Layered configuration principle

The client-side analysis tools can be configured in different ways. At runtime, the following layers are combined in order to establish the effective configuration (which is printed to console upon goal execution).

  • Java system properties: Can be specified when running java or mvn, each setting must be prefixed with -D
  • Property files in file system: Can be specified by adding property file(s) in the folder where vulnerability-assessment-tool is executed (or any of its subfolders). The file name must adhere to the format vulas-*.properties, and its entries must be specified according to the Java spec
  • Plugin configuration:
    • Maven: Can be specified in the <layeredConfiguration> section of the Maven plugin
    • Gradle: todo
  • Environment variables: Can be specified using export (nix) and set (Windows)
  • Property files in JAR files: Default values for many settings are set within vulnerability-assessment-tool JAR files

General settings

The following settings, however, have to be present for every goal execution:

  • vulas.core.space.token: The token of the workspace to be used for the analysis
  • vulas.core.appContext.group, vulas.core.appContext.artifact and vulas.core.appContext.version: Altogether, they uniquely identify an application within a space. Depending on the client used, one or more of them are automatically inferred, e.g., using data from pom.xml or build.gradle.
  • vulas.shared.backend.serviceUrl: The URL of the backend service to which clients upload analysis results.

Check setup

Proceed as follows to check whether the vulnerability-assessment-tool setup and goal execution works:

On the client, after executing a specific vulnerability-assessment-tool goal on your application, a log entry similar to the one below should be printed to the console. It is used to upload goal-related information to the vulnerability-assessment-tool backend, e.g., the vulnerability-assessment-tool version used or the average memory consumption. In this example, information related to a goal execution for an application with GAV com.acme.foo:vulas-testapp-webapp:3.0.9-MVN was uploaded to http://localhost:8033/backend/, workspace 123456789. The successful upload is indicated by the HTTP response code 201.

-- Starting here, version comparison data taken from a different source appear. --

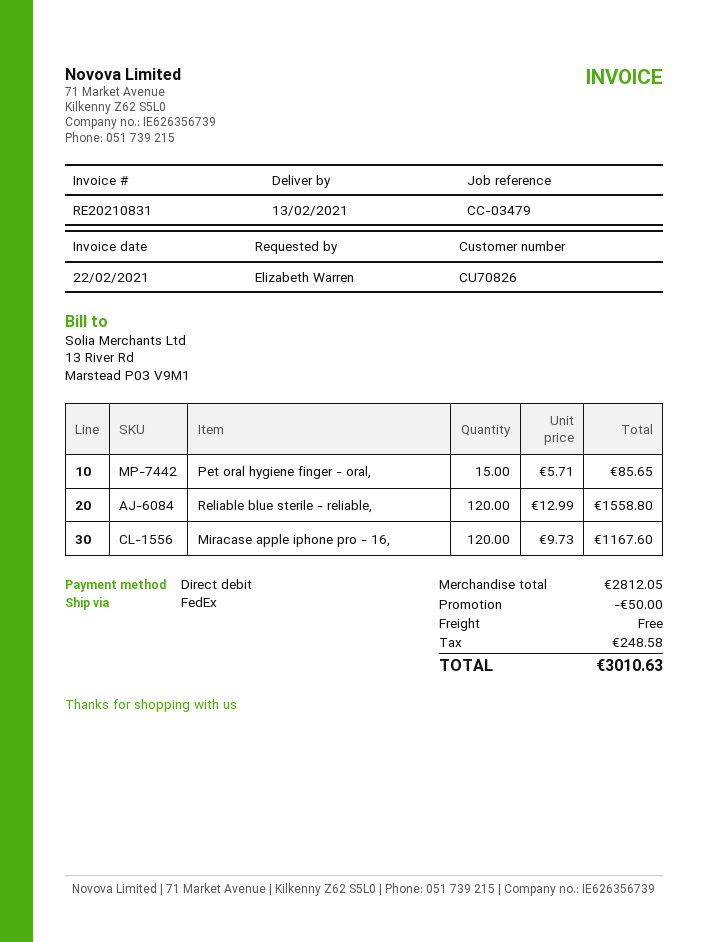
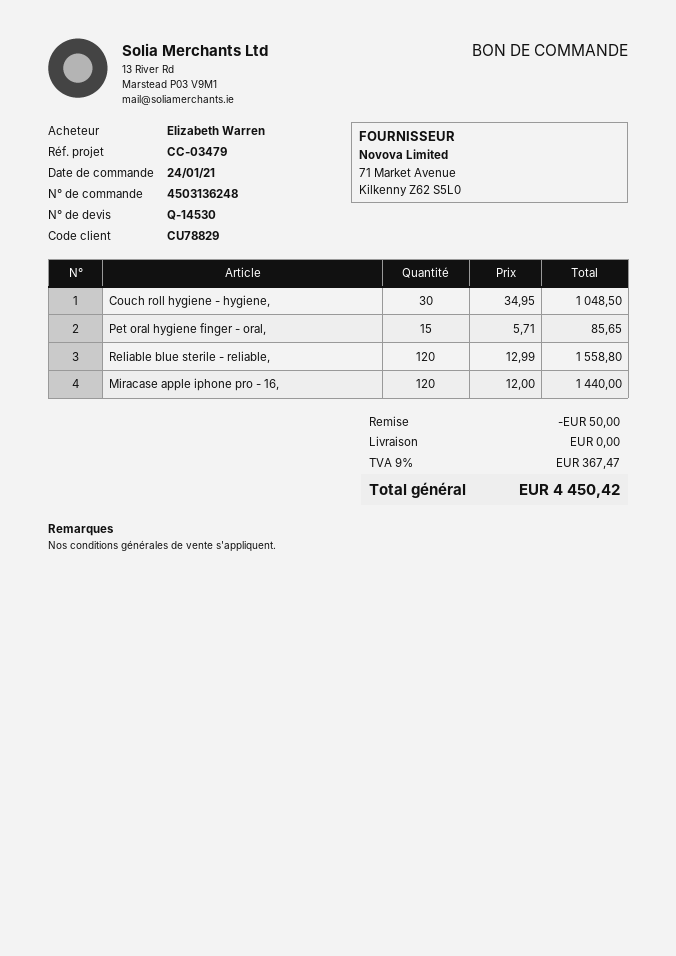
customer number: CU70826 -> CU78829
Miracase apple iphone pro - 16,: 120 x 9.73 = 1167.60 -> 120 x 12.00 = 1440.00
Couch roll hygiene - hygiene,: none -> 30 x 34.95 = 1048.50
tax: 248.58 -> 367.47
total: 3010.63 -> 4450.42

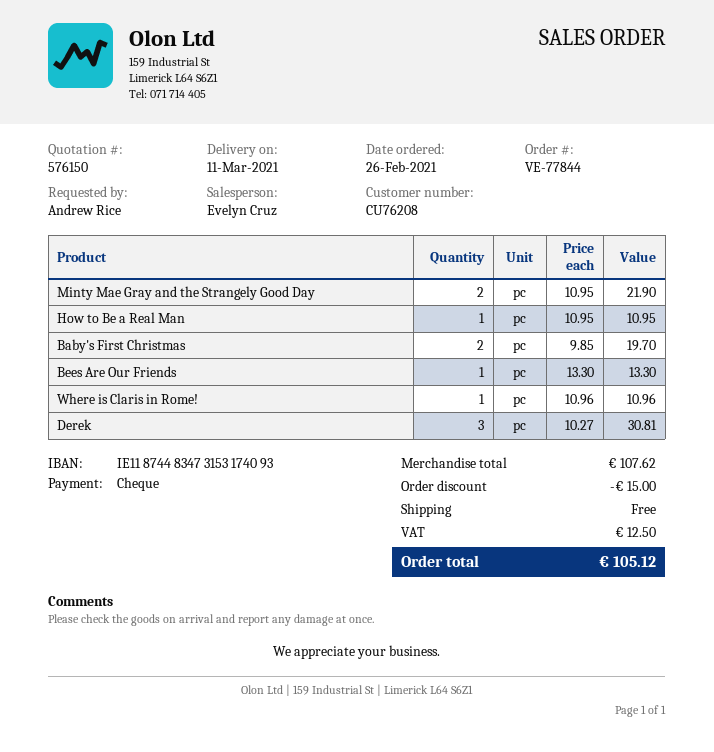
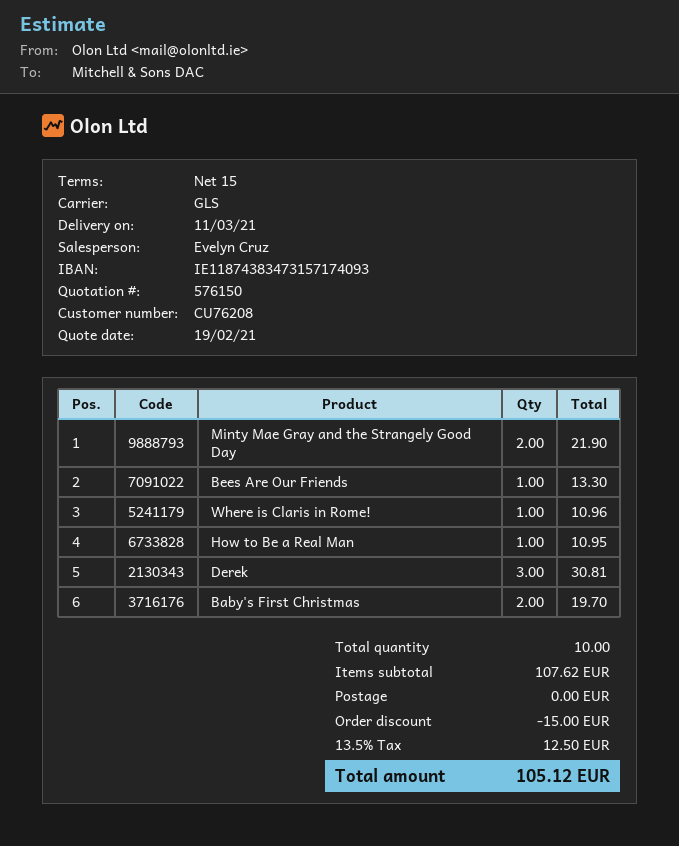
bank account: IE11874483473153174093 -> IE11874383473157174093

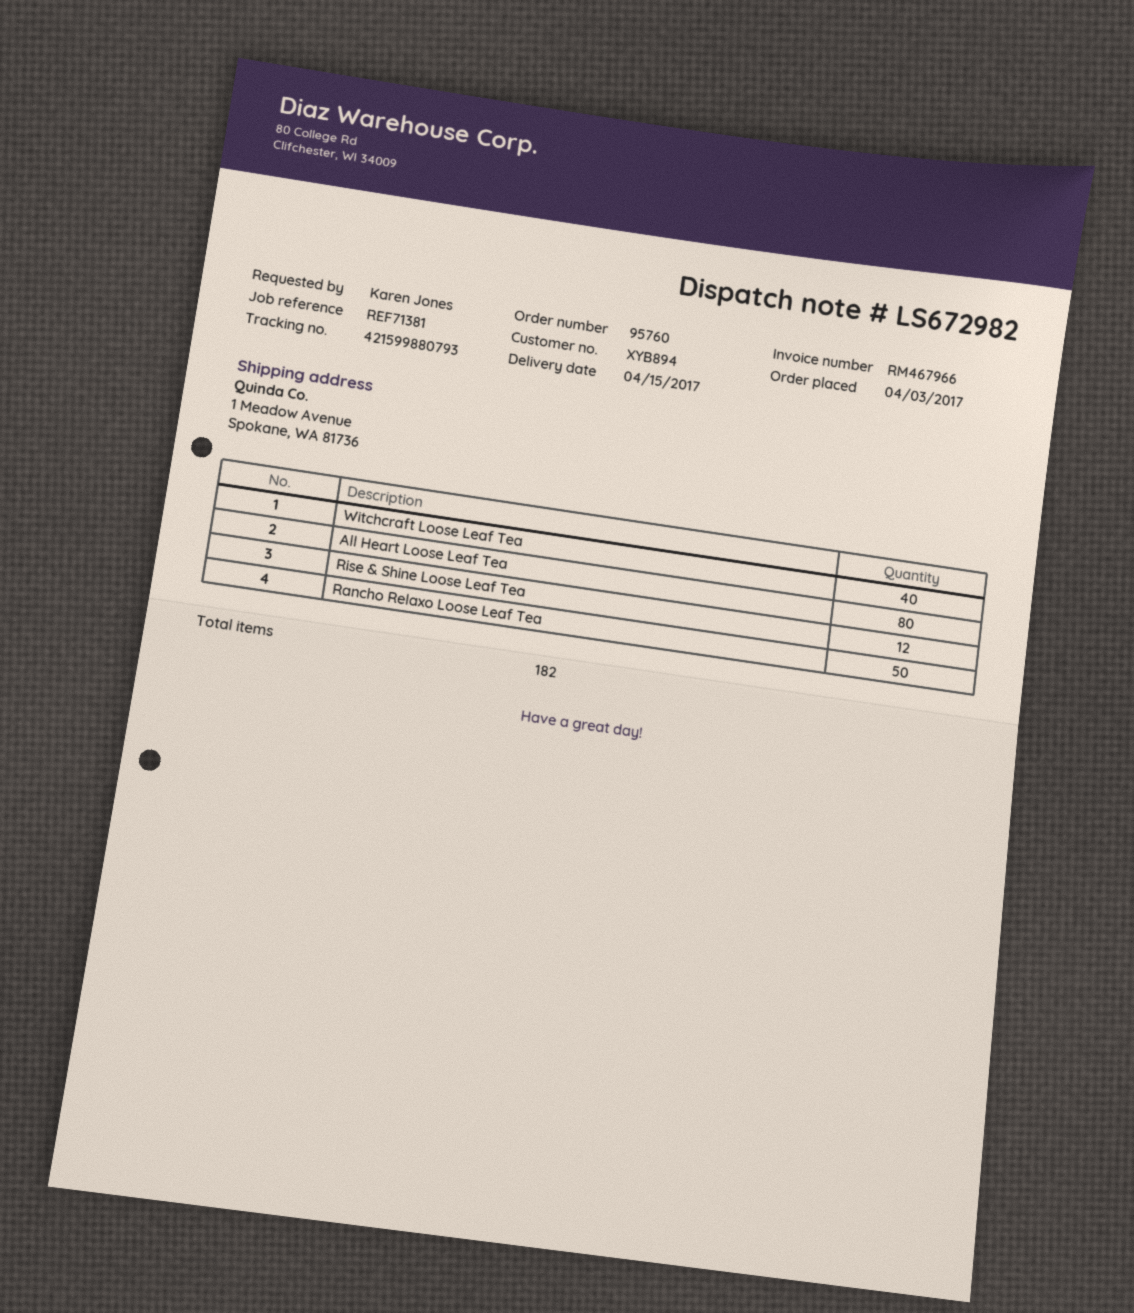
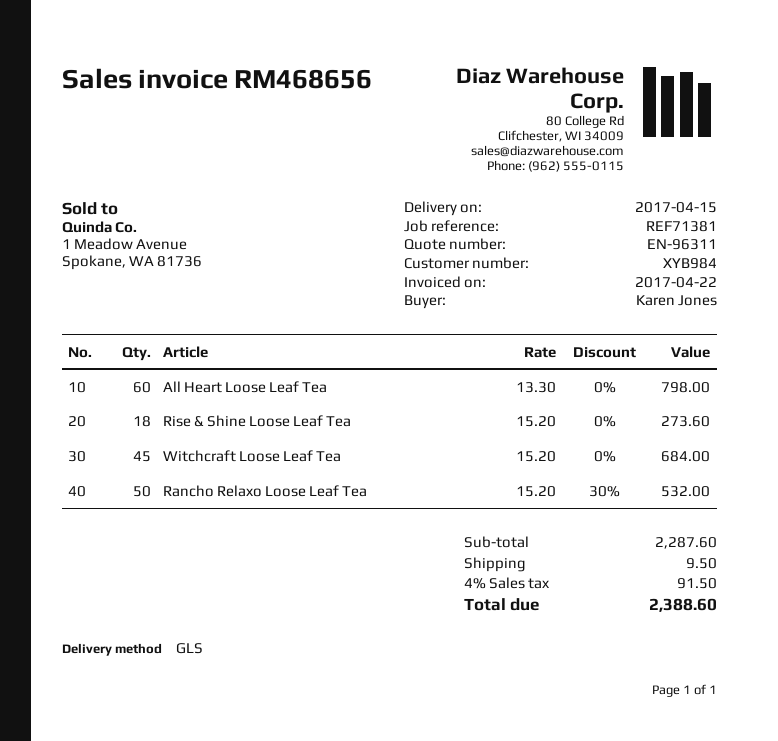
invoice number: RM467966 -> RM468656
customer number: XYB894 -> XYB984
Witchcraft Loose Leaf Tea: 40 -> 45
All Heart Loose Leaf Tea: 80 -> 60
Rise & Shine Loose Leaf Tea: 12 -> 18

[main] INFO  com.sap.psr.vulas.backend.requests.BasicHttpRequest  - HTTP POST [uri=http://localhost:8033/backend/apps/com.acme.foo/vulas-testapp-webapp/3.0.9-MVN/goals, size=23,50 KB, tenant=123456789, space=123456789]
[main] INFO  com.sap.psr.vulas.backend.requests.BasicHttpRequest  - HTTP POST completed with response code [201] in [03.019 ms] (proxy=false)

In the apps Web frontend at http://localhost:8033/apps, there are several tabs to be checked:

  • On the Dependencies tab, one should see all application dependencies. In particular, there should be no archives belonging to the application under analysis (which can happen if the CLI is not configured to properly separate application code and dependency code, see here for more information).
  • On the Statistics tab, one should see all packages belonging to the application. In particular, there should be no packages belonging to 3rd party / open-source libraries (which can happen if the CLI is not configured to properly separate application code and dependency code, see here for more information).
  • On the History tab, one should see table entries for all goal executions that happened on the client.